Task statement → Go through the entries below. Copy out every line that contains "image".

Raw data →

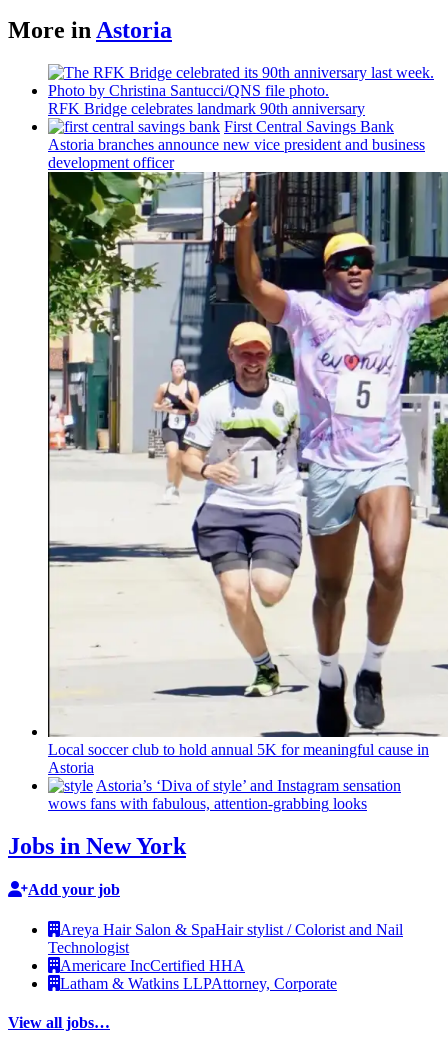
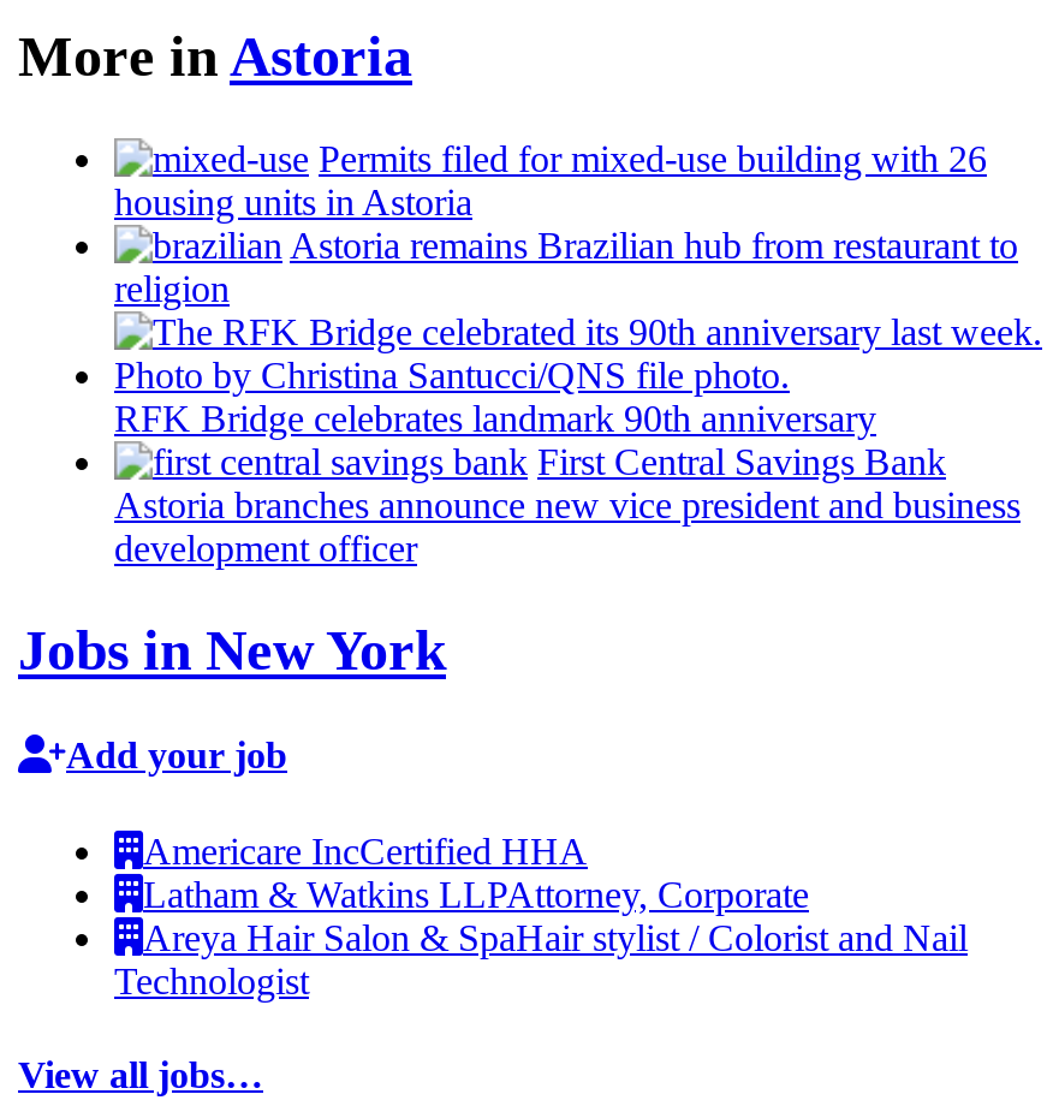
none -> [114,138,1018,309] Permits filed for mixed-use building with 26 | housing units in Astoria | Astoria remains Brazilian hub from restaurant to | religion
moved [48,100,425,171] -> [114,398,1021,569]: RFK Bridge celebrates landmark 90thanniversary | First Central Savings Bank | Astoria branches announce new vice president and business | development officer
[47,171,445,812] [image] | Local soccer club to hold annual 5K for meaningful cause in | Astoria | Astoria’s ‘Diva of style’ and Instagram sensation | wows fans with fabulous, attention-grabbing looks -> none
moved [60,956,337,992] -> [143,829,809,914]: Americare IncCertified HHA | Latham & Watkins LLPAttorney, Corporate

* * *

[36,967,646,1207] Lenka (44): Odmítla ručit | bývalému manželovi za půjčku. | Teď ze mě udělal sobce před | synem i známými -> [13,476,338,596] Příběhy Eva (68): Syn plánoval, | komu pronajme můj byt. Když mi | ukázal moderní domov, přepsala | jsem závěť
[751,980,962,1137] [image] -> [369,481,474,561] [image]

--

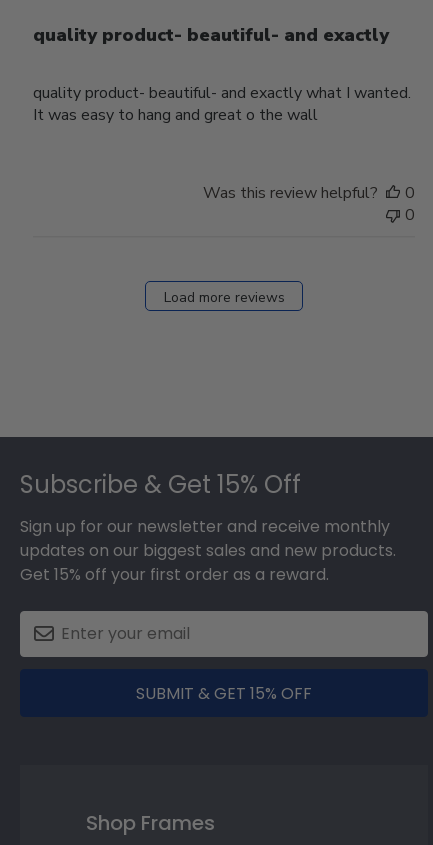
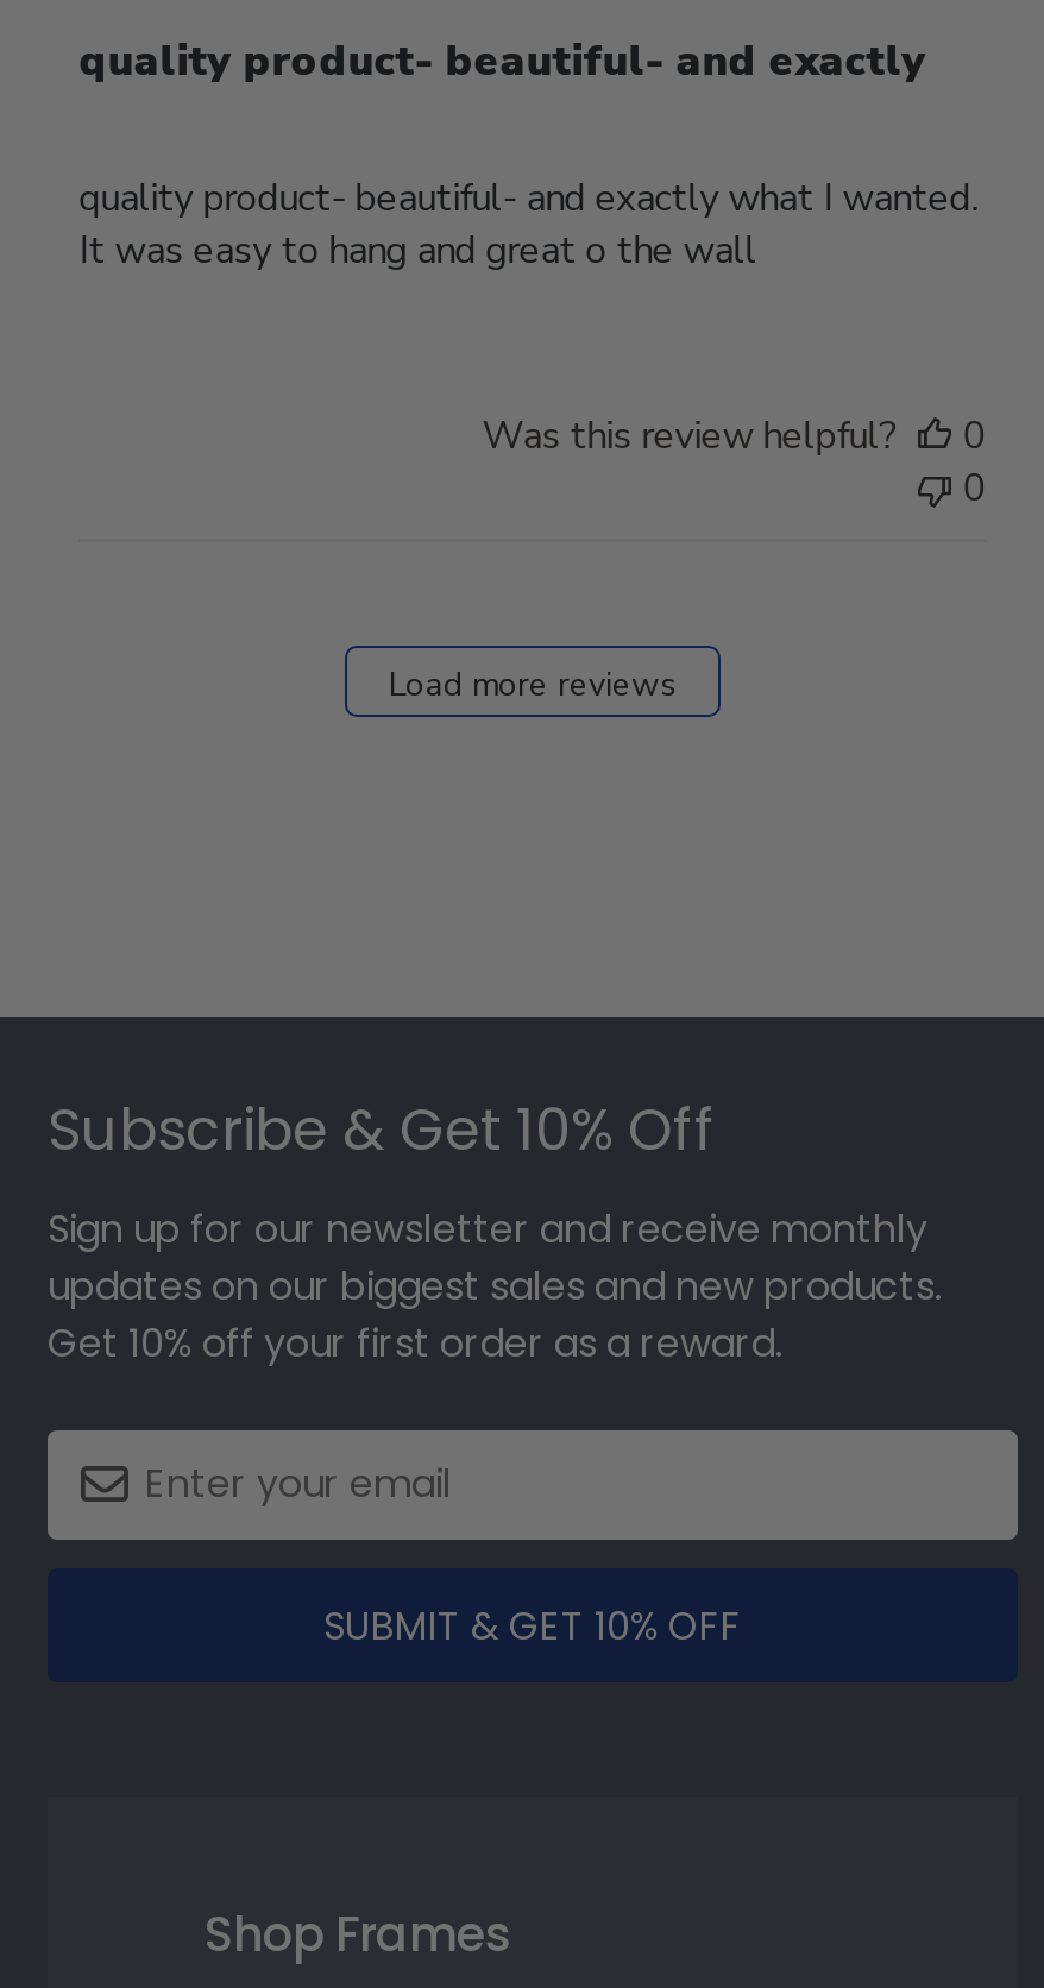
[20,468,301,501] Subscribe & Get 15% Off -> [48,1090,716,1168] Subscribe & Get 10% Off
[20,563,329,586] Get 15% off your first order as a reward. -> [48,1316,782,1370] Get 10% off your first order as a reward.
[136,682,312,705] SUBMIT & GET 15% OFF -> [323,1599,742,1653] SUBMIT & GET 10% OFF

Reply →
[47,171,445,812] [image] | Local soccer club to hold annual 5K for meaningful cause in | Astoria | Astoria’s ‘Diva of style’ and Instagram sensation | wows fans with fabulous, attention-grabbing looks -> none
[751,980,962,1137] [image] -> [369,481,474,561] [image]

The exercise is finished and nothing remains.